**Problem to solve**
Reproduce the records that follow in full, excluding any picture they contain.

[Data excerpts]
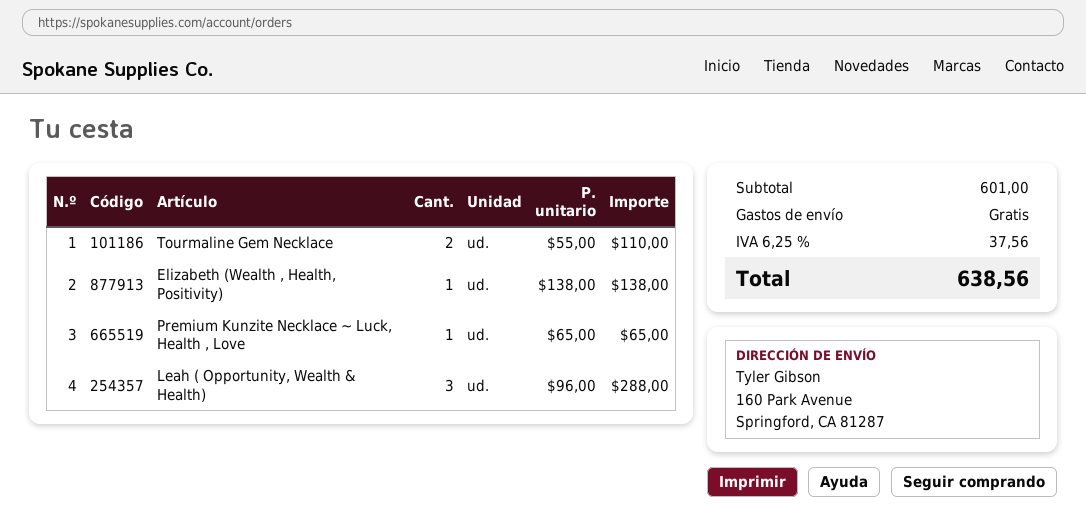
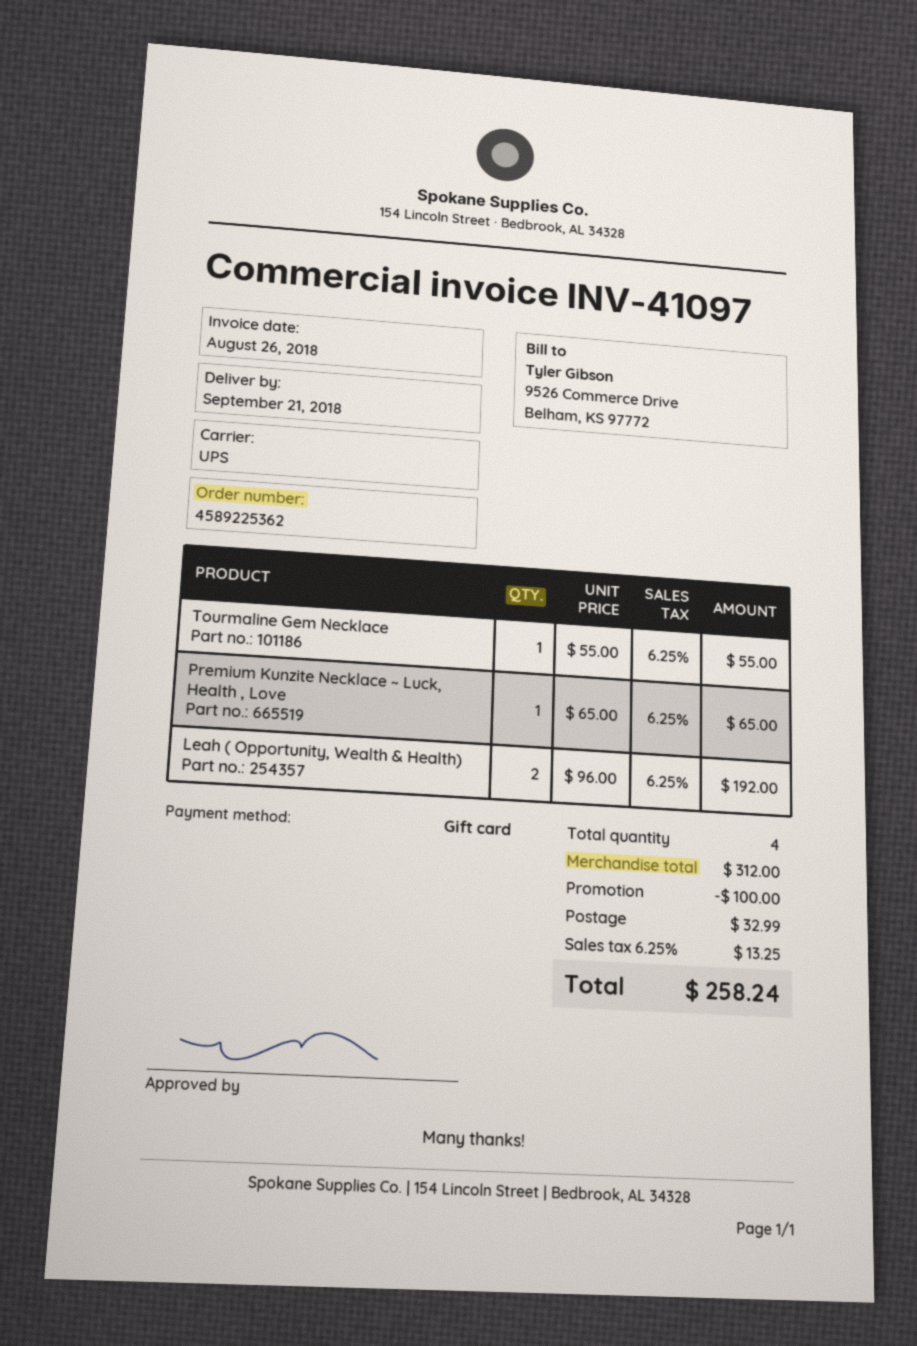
Tourmaline Gem Necklace: 2 x 55.00 = 110.00 -> 1 x 55.00 = 55.00
Elizabeth (Wealth , Health, Positivity): 1 x 138.00 = 138.00 -> none
Leah ( Opportunity, Wealth & Health): 3 x 96.00 = 288.00 -> 2 x 96.00 = 192.00
subtotal: 601.00 -> 312.00
discount: none -> 100.00
shipping: 0.00 -> 32.99
tax: 6.25% = 37.56 -> 6.25% = 13.25
total: 638.56 -> 258.24

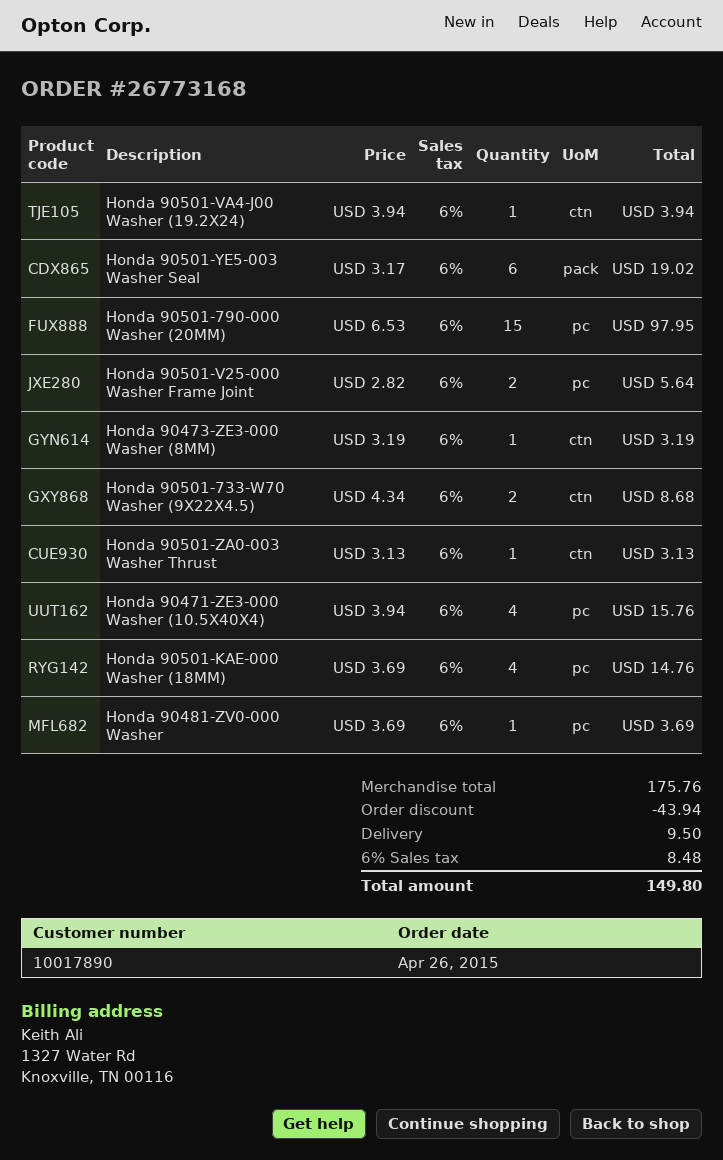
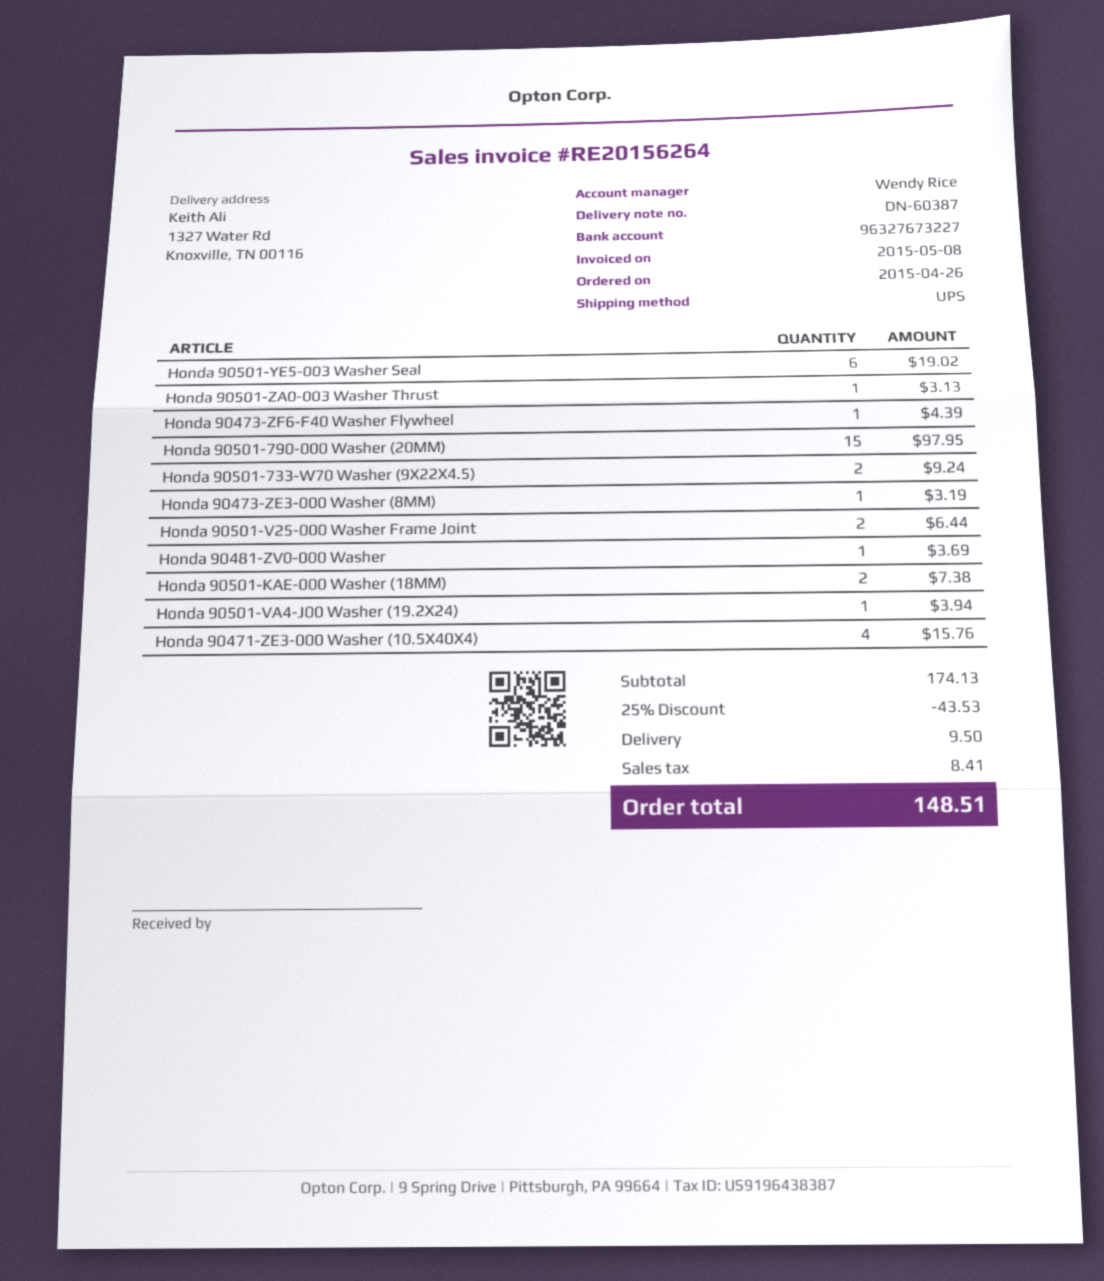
Honda 90501-V25-000 Washer Frame Joint: 2 for 5.64 -> 2 for 6.44
Honda 90501-733-W70 Washer (9X22X4.5): 2 for 8.68 -> 2 for 9.24
Honda 90501-KAE-000 Washer (18MM): 4 for 14.76 -> 2 for 7.38
Honda 90473-ZF6-F40 Washer Flywheel: none -> 1 for 4.39
subtotal: 175.76 -> 174.13
discount: 43.94 -> 43.53
tax: 8.48 -> 8.41
total: 149.80 -> 148.51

**Solution to the exercise**
Tourmaline Gem Necklace: 2 x 55.00 = 110.00 -> 1 x 55.00 = 55.00
Elizabeth (Wealth , Health, Positivity): 1 x 138.00 = 138.00 -> none
Leah ( Opportunity, Wealth & Health): 3 x 96.00 = 288.00 -> 2 x 96.00 = 192.00
subtotal: 601.00 -> 312.00
discount: none -> 100.00
shipping: 0.00 -> 32.99
tax: 6.25% = 37.56 -> 6.25% = 13.25
total: 638.56 -> 258.24

Honda 90501-V25-000 Washer Frame Joint: 2 for 5.64 -> 2 for 6.44
Honda 90501-733-W70 Washer (9X22X4.5): 2 for 8.68 -> 2 for 9.24
Honda 90501-KAE-000 Washer (18MM): 4 for 14.76 -> 2 for 7.38
Honda 90473-ZF6-F40 Washer Flywheel: none -> 1 for 4.39
subtotal: 175.76 -> 174.13
discount: 43.94 -> 43.53
tax: 8.48 -> 8.41
total: 149.80 -> 148.51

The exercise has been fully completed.